Bleiben wir kurz bei unserem Beispiel: Zwar bekommt die KI von DeepL den ersten Teil des Satzes – «Time flies like an arrow» – richtig hin, und auch Google Translate übersetzt korrekt, nämlich sinngemäss mit «Die Zeit vergeht wie im Flug». ChatGPT bietet mit «Die Zeit fliegt wie ein Pfeil» eine weitere, wörtliche Variante. Über die zweite Hälfte dieses klassischen Wortspiels hingegen stolpern alle drei Maschinen. Obstfliegen wie eine Banane? Was bitte soll das denn heissen? 

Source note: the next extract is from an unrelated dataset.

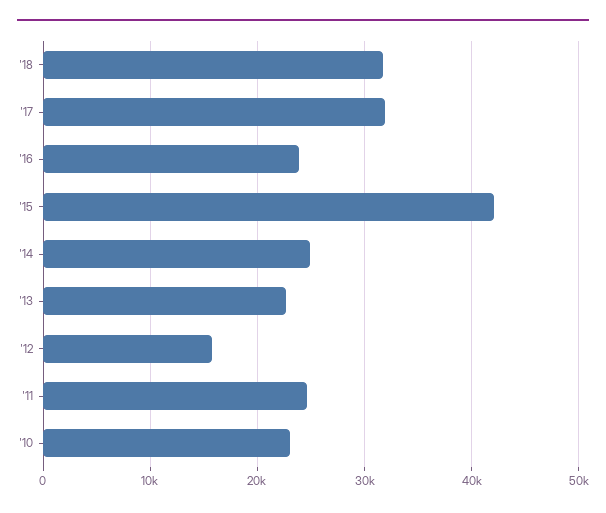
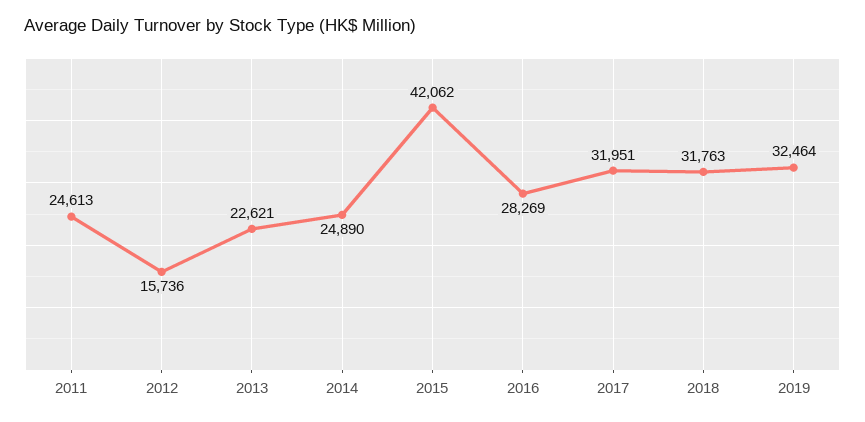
'16: 24000 -> 28269
'10: 23000 -> none
2019: none -> 32464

Das Problem: Es handelt sich um einen Wortwitz, der nur im Englischen funktioniert und sich gar nicht ins Deutsche übersetzen lässt – höchstens erklären. Der Witz entsteht dadurch, dass im Englischen mit der doppelten Bedeutung von «flies» und «like» gespielt wird. Nur der Kontext verrät, ob mit «flies» das Verb «fliegen» oder das Substantiv «die Fliege» gemeint ist respektive mit «like» die vergleichende Konjunktion «wie» oder das Verb «mögen». Wie Sie bestimmt schon herausgefunden haben: Verb und Substantiv sind richtig, und korrekt ins Deutsche übersetzt heisst der zweite Teilsatz: «Fruchtfliegen mögen eine Banane.» Inhaltlich macht das zwar mehr Sinn, aber das Wortspiel funktioniert dennoch nicht. 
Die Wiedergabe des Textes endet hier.